A Philly is the Atlanta-based fast-food chain's name for its copy of our cheesesteak. In a written statement, Arby's senior vice president of advertising and marketing Bob Kraut called Philly "a simple but meaningful name . . . that would resonate with our customers."
But not only does Philly not sound like a cheesesteak, it doesn't taste like one. First, it's made with roast beef, not steak, topped with peppers, onions, Swiss cheese and garlic mayo on an Amoroso's roll. No steak: Pat's and Geno's use rib-eye. No sharp Provolone. No long hots. Definitely no Cheez Whiz.

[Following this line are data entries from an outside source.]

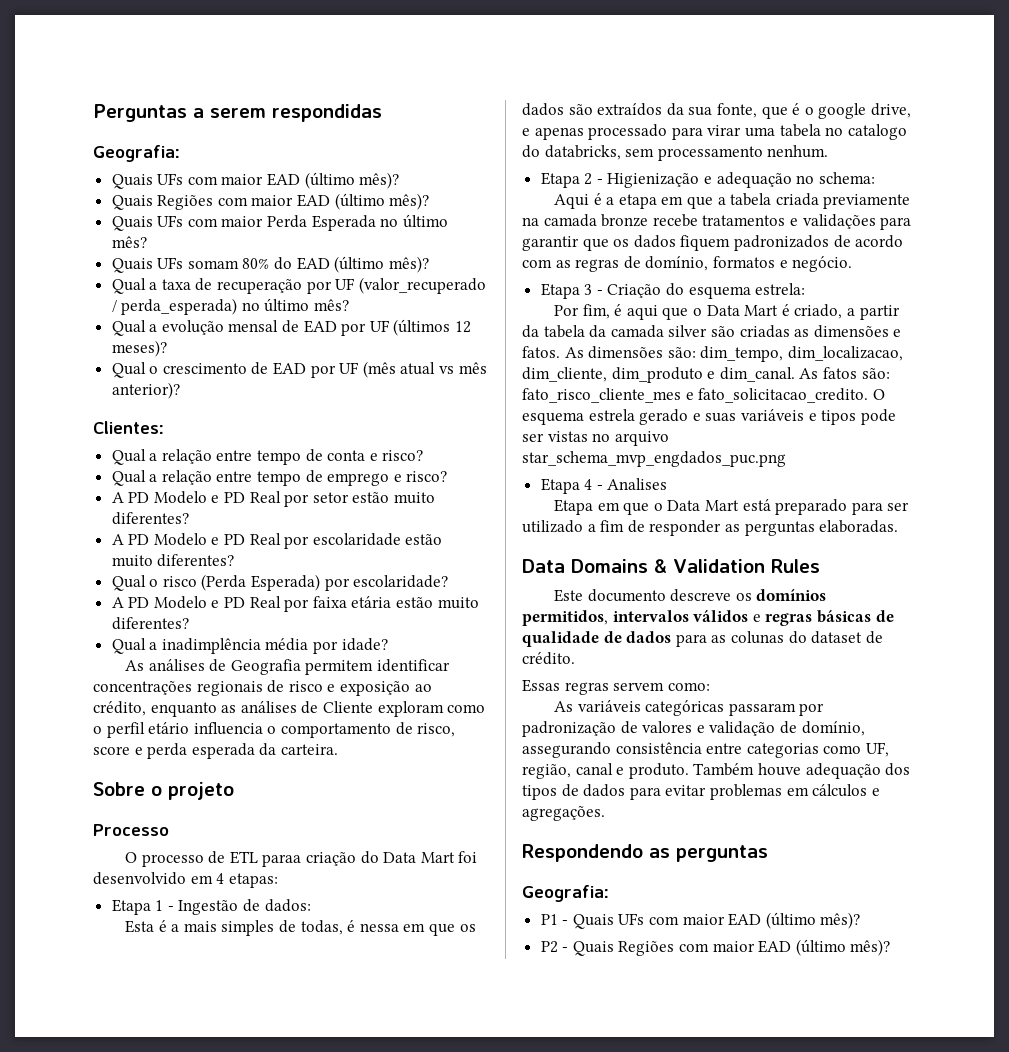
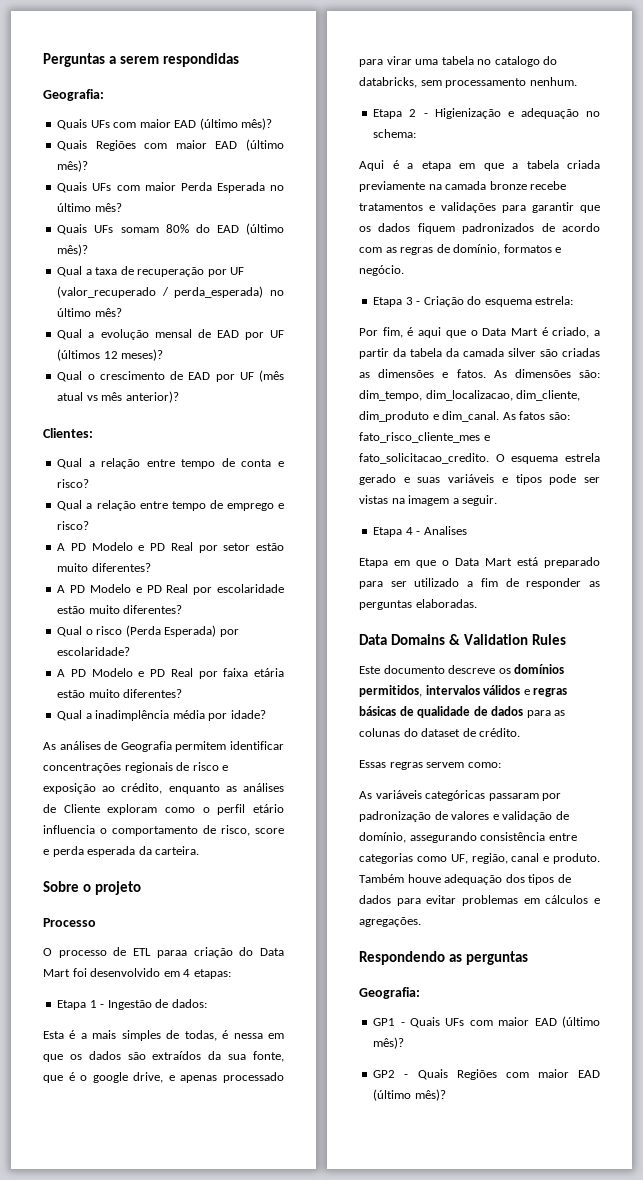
- O esquema estrela gerado e suas variáveis e tipos pode ser vistas no arquivo star_schema_mvp_engdados_puc.png
+ O esquema estrela gerado e suas variáveis e tipos pode ser vistas na imagem a seguir.
- P1 - Quais UFs com maior EAD (último mês)?
+ GP1 - Quais UFs com maior EAD (último mês)?
- P2 - Quais Regiões com maior EAD (último mês)?
+ GP2 - Quais Regiões com maior EAD (último mês)?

At least the bread is local.
But Swiss? Aioli? According to Arby's statement, their slick, drippy cheese (the Swiss should sue) "provides a mild cheese flavor," and the "garlic aioli was chosen to add a subtle flavor." Arby's declares the roast beef faker "remains true to most Philly sandwiches."
The problem isn't just the ingredients. It's the name.
"No one calls friggin' cheesesteaks Phillys," said lifelong local Michaelangelo Ilagan, "That pisses me off . . . They're wrongly using the name of the city of Philadelphia, and its people."
The Geekadelphia blogger and web designer started a blog, www.thisisnotacheesesteak.tumblr.com, 15 days ago with a post deriding Arby's imitation creation. Since then, online visitors have been submitting photos and descriptions of cheesesteak wannabes nationwide. In two weeks, the site has received more than 32,000 hits.
Apparently, even out-of-town cheesesteak fans believe fakers like Arby's Philly are taking our city's name in vain. Their message? You can be from Philly. You can visit. You can move here. You can move away. You can even try to be like us. Just don't call yourself "Philly" when clearly, you're not.